┌────────

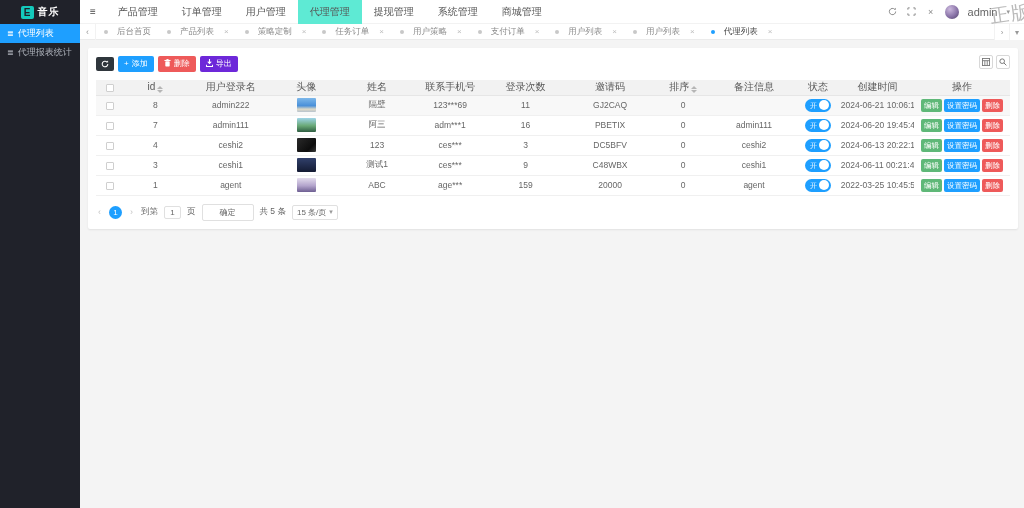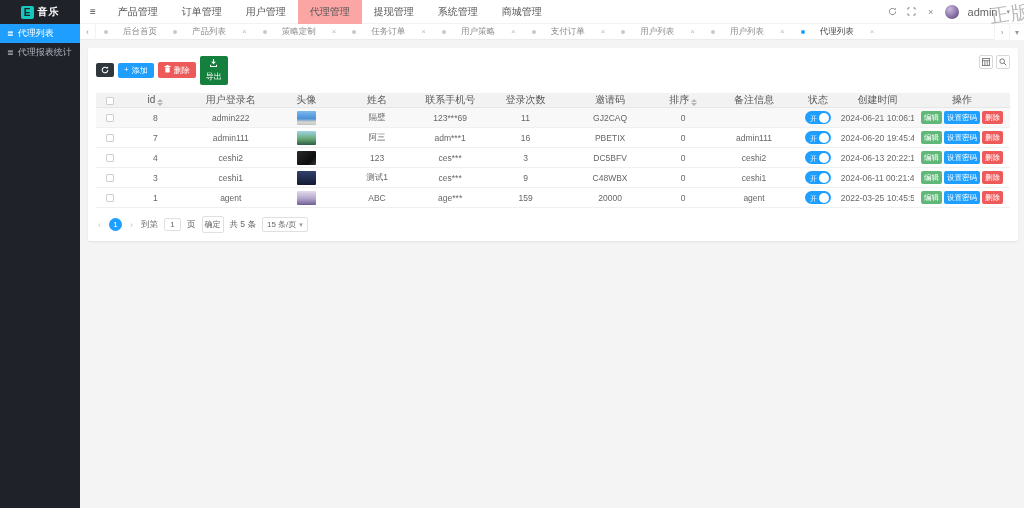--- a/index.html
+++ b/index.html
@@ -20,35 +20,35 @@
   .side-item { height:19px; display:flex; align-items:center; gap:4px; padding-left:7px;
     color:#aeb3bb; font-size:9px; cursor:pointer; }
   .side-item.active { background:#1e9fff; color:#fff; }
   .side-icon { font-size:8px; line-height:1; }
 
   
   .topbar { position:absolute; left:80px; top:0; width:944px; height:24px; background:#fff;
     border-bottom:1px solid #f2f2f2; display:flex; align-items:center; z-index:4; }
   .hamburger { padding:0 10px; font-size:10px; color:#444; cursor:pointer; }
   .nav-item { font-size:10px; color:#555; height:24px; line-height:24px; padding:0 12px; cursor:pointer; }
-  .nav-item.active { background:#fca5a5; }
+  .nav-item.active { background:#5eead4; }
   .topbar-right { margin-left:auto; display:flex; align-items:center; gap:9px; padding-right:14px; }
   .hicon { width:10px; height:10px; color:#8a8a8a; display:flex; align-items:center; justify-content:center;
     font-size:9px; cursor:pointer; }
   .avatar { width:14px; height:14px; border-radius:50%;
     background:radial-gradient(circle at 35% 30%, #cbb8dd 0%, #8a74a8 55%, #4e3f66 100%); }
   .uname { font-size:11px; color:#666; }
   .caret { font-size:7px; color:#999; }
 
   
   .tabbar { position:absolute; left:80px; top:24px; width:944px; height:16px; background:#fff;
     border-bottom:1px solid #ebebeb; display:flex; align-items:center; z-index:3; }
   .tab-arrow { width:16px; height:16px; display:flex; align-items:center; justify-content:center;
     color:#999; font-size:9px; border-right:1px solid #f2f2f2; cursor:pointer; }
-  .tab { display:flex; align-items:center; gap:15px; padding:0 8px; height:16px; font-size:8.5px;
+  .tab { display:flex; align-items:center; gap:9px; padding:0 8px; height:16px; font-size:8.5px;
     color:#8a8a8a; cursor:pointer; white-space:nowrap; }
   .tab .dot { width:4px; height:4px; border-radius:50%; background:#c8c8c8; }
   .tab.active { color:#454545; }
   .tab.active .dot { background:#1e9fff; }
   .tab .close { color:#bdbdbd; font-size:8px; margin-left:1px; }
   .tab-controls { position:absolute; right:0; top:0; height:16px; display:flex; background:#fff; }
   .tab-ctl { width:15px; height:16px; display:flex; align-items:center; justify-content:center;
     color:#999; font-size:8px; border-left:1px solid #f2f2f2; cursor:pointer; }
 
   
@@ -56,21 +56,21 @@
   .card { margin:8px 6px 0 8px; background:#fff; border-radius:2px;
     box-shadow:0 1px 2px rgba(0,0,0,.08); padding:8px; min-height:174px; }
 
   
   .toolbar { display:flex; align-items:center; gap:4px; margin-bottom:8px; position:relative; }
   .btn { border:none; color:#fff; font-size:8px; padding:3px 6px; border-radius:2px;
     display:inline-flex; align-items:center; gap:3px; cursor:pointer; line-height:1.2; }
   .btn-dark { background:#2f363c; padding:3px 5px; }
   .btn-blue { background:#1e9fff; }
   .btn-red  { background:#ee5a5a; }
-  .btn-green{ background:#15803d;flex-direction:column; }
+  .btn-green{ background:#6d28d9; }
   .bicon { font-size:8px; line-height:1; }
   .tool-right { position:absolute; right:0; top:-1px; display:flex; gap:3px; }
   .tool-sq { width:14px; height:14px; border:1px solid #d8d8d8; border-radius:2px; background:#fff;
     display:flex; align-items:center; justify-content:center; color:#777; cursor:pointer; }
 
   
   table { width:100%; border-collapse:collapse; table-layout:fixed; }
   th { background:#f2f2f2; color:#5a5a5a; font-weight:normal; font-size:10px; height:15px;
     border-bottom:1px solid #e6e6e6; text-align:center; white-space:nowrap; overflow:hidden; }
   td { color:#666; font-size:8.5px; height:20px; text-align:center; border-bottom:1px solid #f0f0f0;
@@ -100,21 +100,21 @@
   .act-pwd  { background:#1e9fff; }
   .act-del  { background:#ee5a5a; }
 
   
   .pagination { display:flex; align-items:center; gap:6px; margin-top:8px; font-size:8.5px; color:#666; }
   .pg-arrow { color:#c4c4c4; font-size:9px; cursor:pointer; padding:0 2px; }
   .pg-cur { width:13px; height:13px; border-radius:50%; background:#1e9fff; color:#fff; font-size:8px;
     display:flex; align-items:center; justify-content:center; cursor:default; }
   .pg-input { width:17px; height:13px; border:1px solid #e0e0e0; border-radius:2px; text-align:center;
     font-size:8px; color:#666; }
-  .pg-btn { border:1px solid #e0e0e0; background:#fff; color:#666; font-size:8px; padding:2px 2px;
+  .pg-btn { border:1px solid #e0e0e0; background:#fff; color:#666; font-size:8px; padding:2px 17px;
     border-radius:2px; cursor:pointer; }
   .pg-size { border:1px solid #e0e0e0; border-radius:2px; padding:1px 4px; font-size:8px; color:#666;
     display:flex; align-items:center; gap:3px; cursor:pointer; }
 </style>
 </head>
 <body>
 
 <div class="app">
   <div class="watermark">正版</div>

└────────
┌────────

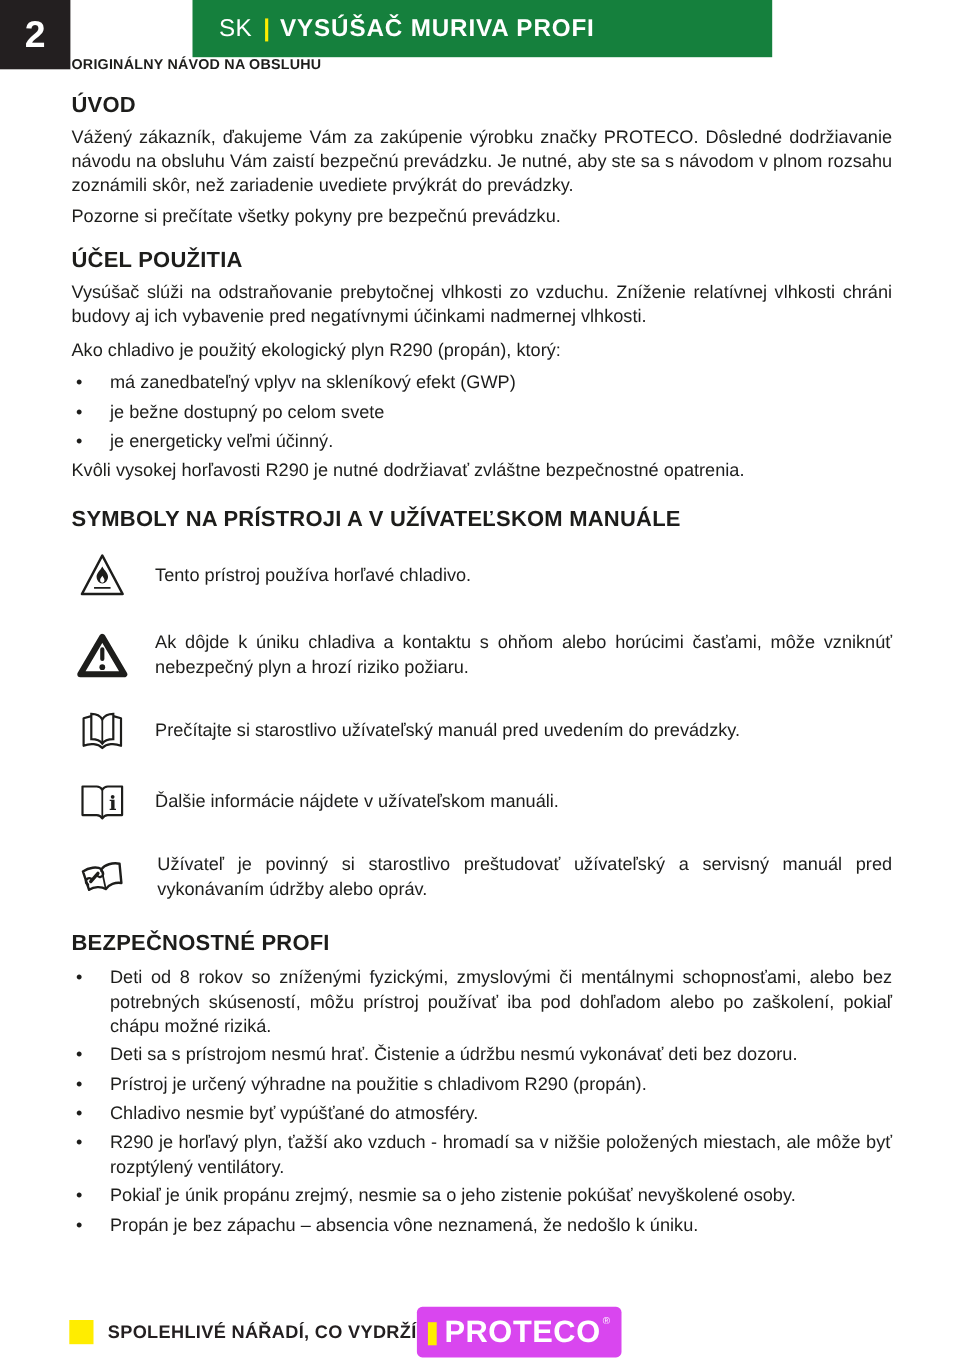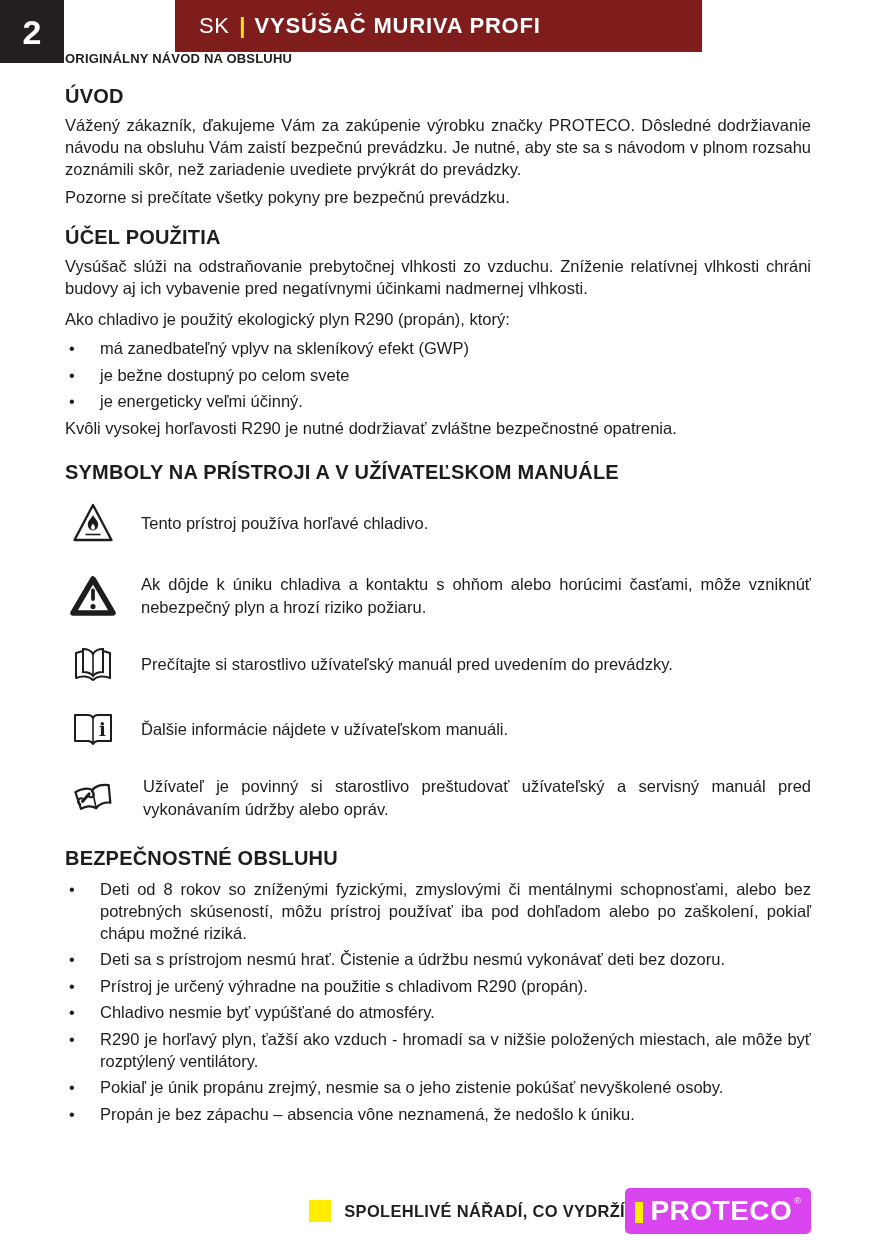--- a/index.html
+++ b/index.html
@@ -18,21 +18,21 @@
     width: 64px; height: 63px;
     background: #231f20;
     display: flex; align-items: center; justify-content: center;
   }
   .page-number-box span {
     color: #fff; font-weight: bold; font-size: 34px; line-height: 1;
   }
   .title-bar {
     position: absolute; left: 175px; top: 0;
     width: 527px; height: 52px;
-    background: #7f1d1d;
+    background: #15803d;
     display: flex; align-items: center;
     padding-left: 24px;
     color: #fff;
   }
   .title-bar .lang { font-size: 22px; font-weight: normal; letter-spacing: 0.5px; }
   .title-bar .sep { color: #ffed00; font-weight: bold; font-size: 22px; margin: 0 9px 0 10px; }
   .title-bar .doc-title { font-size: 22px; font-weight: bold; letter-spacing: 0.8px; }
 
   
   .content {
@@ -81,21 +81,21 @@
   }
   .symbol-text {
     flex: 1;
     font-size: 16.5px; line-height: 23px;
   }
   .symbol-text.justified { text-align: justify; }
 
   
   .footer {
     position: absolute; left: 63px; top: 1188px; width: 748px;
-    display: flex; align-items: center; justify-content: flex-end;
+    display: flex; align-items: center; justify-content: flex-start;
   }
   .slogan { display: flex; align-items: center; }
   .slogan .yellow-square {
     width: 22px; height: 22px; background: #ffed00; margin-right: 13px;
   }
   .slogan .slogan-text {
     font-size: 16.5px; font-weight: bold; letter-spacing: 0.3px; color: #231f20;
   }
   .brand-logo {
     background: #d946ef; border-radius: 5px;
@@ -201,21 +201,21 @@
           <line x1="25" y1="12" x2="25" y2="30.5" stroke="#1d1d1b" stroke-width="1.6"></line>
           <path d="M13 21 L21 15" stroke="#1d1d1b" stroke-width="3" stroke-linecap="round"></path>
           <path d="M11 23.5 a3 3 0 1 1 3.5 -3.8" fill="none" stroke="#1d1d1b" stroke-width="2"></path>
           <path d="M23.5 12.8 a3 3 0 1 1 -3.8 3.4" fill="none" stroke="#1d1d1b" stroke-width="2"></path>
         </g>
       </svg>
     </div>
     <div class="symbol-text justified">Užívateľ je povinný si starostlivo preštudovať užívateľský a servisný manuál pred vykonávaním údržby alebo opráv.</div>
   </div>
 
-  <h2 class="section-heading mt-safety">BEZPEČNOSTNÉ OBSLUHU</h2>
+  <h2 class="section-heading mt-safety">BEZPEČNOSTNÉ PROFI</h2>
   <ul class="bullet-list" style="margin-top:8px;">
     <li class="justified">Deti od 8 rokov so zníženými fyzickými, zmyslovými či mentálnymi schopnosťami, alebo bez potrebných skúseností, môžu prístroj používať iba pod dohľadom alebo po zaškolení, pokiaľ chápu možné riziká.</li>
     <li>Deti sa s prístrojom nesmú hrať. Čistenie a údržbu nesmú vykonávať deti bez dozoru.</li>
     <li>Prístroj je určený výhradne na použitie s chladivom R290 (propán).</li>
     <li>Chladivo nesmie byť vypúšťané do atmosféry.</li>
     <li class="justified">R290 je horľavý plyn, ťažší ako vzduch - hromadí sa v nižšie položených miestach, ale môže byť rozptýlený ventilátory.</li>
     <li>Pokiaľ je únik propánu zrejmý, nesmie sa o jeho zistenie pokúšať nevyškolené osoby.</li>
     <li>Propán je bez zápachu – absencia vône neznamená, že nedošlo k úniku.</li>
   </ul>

└────────

*What to work on:* Filter the entries and keep only the lines holding "symbol".

*Response:*
   .symbol-text {
   .symbol-text.justified { text-align: justify; }
     <div class="symbol-text justified">Užívateľ je povinný si starostlivo preštudovať užívateľský a servisný manuál pred vykonávaním údržby alebo opráv.</div>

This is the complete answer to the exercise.